JOURNAL ARTICLE

On the optimal design of peer monitoring systems in capital budgeting.

  • Published In: Managerial & Decision Economics, 2024, v. 45, n. 7. P. 4590 1 of 3

  • Database: Business Source Ultimate 2 of 3

  • Authored By: Meder, Anthony A.; Nikias, Anthony D.; Schwartz, Steven T.; Young, Richard A. 3 of 3

Abstract

This paper considers peer monitoring in a capital budgeting setting with information asymmetry between principal and agents. The paper demonstrates in a two‐agent, two‐project setting that the principal can have each agent reveal their private information on the other agent's project, at an arbitrarily low cost. Next, an examination of monitoring resource allocations is made. Specifically, a comparison is made of broad monitoring, which spreads monitoring resources equally across agents' projects, and focused monitoring, which applies all monitoring resources to a single agent's project. Focused monitoring is preferred within an intermediate range of profitability, above which broad monitoring is preferred and below which neither is preferred.
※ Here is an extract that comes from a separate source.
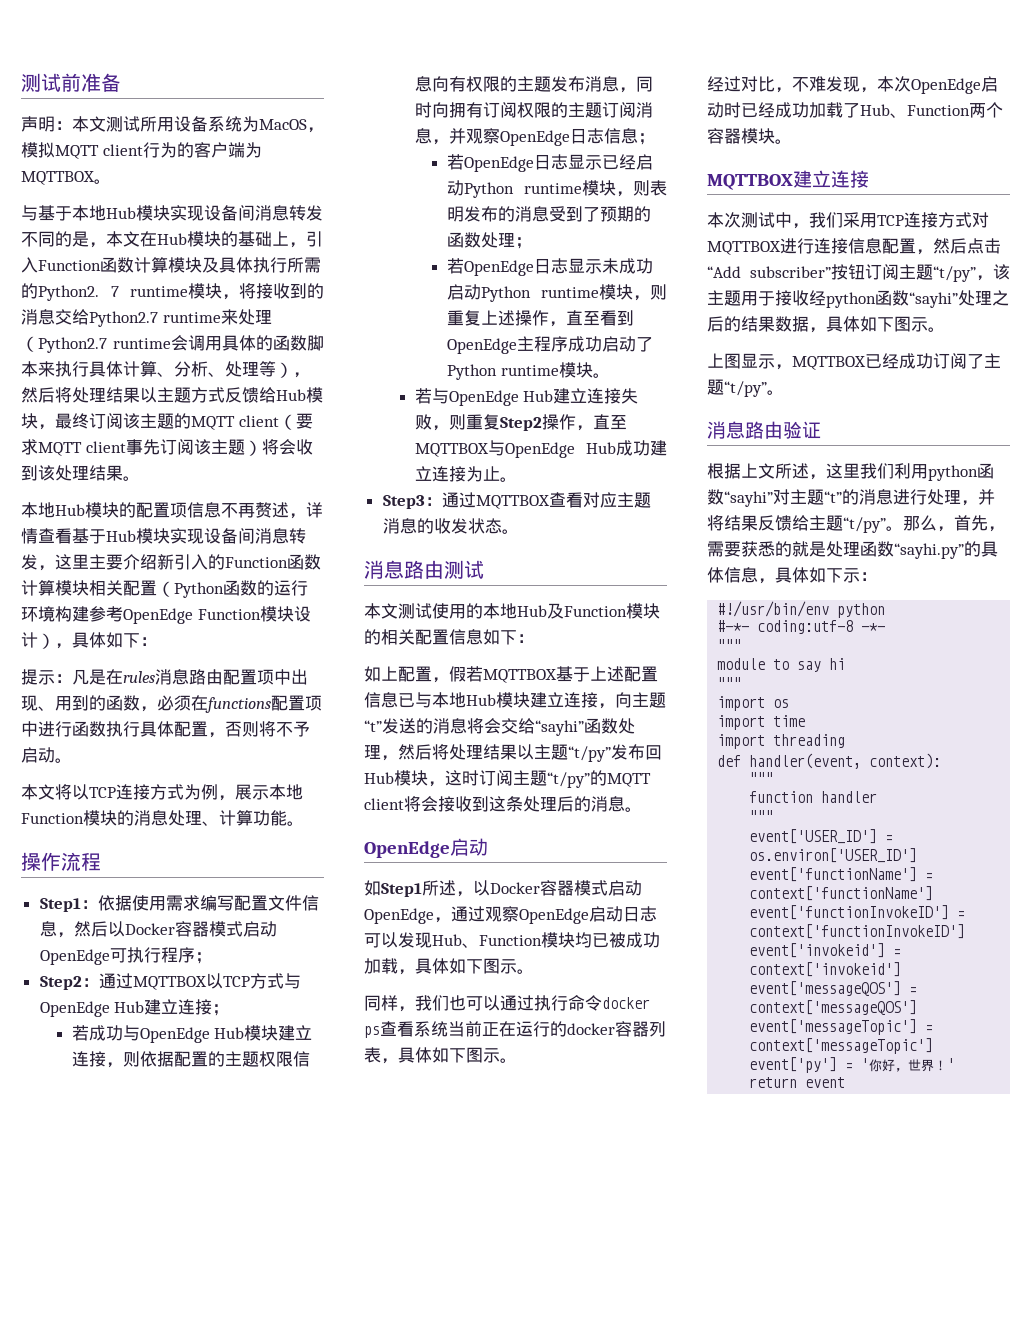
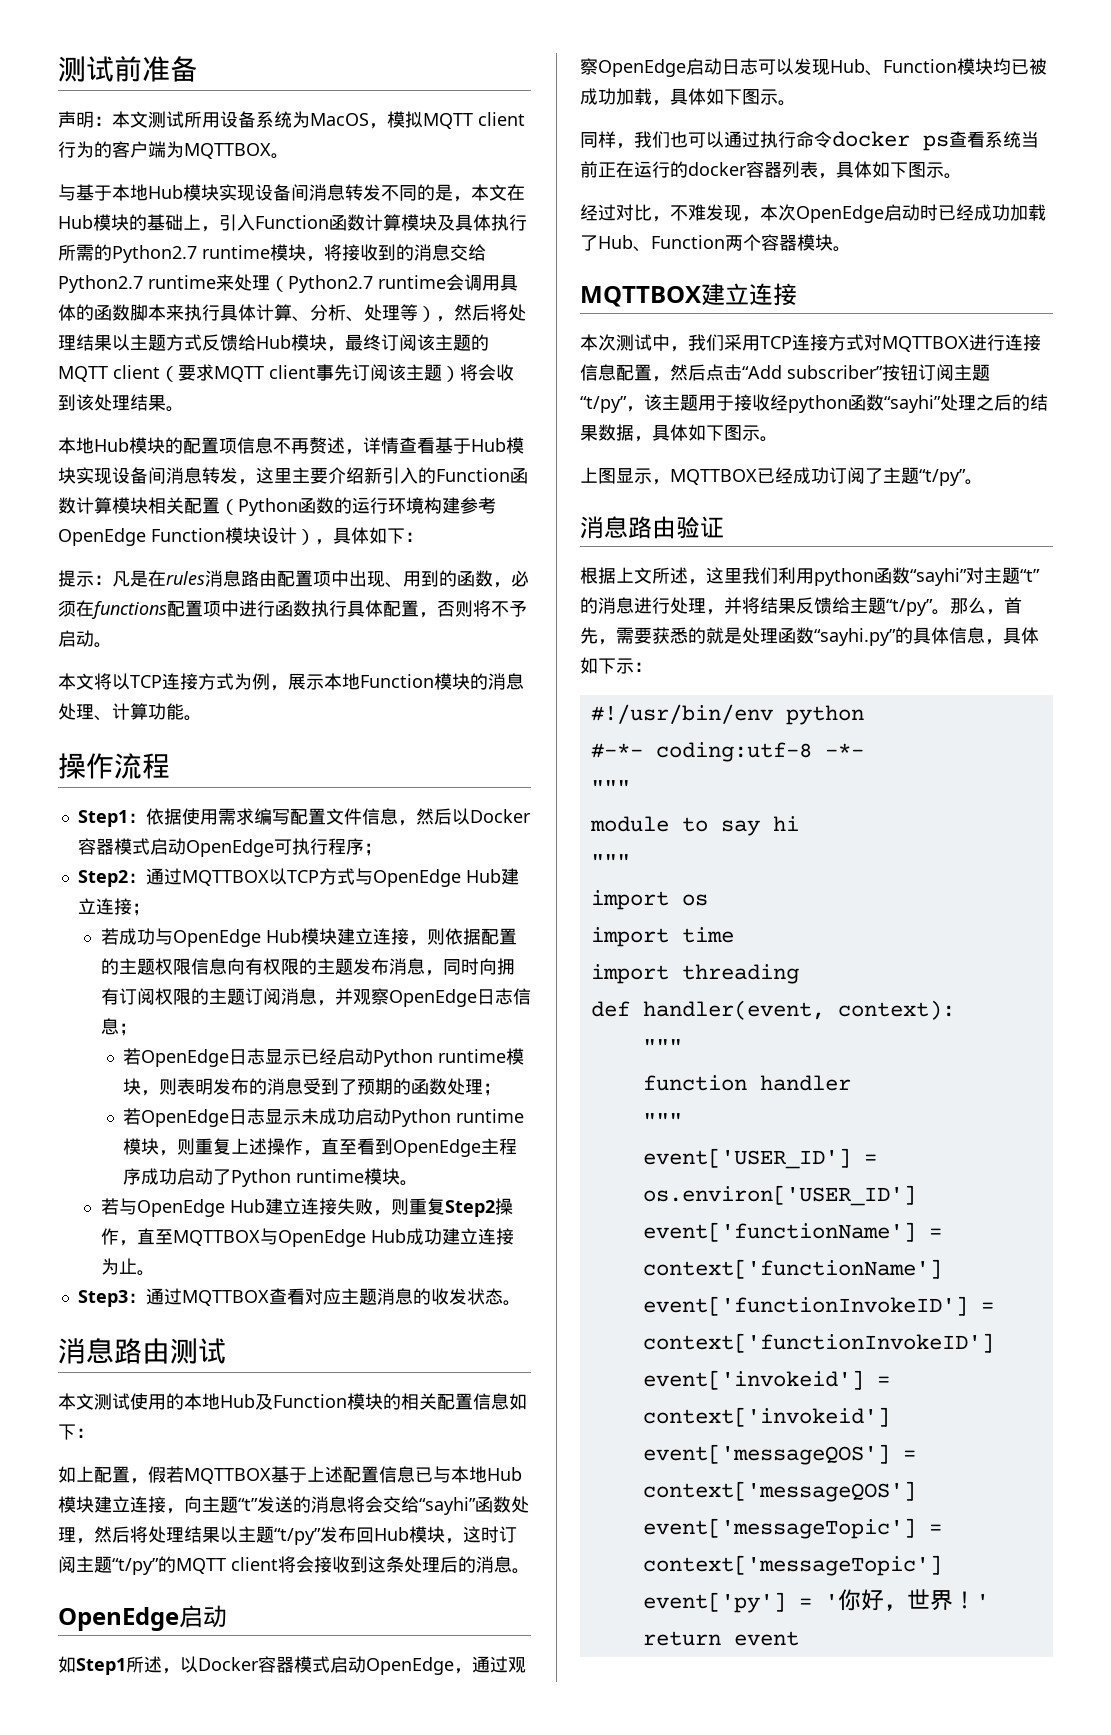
- 与基于本地Hub模块实现设备间消息转发不同的是，本文在Hub模块的基础上，引入Function函数计算模块及具体执行所需的Python2. 7 runtime模块，将接收到的消息交给Python2.7 runtime来处理（Python2.7 runtime会调用具体的函数脚本来执行具体计算、分析、处理等），然后将处理结果以主题方式反馈给Hub模块，最终订阅该主题的MQTT client（要求MQTT client事先订阅该主题）将会收到该处理结果。
+ 与基于本地Hub模块实现设备间消息转发不同的是，本文在Hub模块的基础上，引入Function函数计算模块及具体执行所需的Python2.7 runtime模块，将接收到的消息交给Python2.7 runtime来处理（Python2.7 runtime会调用具体的函数脚本来执行具体计算、分析、处理等），然后将处理结果以主题方式反馈给Hub模块，最终订阅该主题的MQTT client（要求MQTT client事先订阅该主题）将会收到该处理结果。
If project profitability is heterogeneous and focused monitoring is preferred, the more profitable project receives the focus. Both of these results occur because there is a threshold of monitoring resources that must be deployed for monitoring to provide any benefit, and the threshold is higher (more resources must be deployed) for lower profitability projects. That is, even if all monitoring resources are devoted to a low profitability project, they may provide no benefit to the principal. A discussion of how peer monitoring can be engineered by the firm is included. [ABSTRACT FROM AUTHOR]

Additional Information

  • Source:Managerial & Decision Economics. 2024/10, Vol. 45, Issue 7, p4590
  • Document Type:Article
  • Subject Area:Business and Management
  • Publication Date:2024
  • ISSN:0143-6570
  • DOI:10.1002/mde.4286
  • Accession Number:180149342
  • Copyright Statement:Copyright of Managerial & Decision Economics is the property of Wiley-Blackwell and its content may not be copied or emailed to multiple sites without the copyright holder's express written permission. Additionally, content may not be used with any artificial intelligence tools or machine learning technologies. However, users may print, download, or email articles for individual use. This abstract may be abridged. No warranty is given about the accuracy of the copy. Users should refer to the original published version of the material for the full abstract. (Copyright applies to all Abstracts.)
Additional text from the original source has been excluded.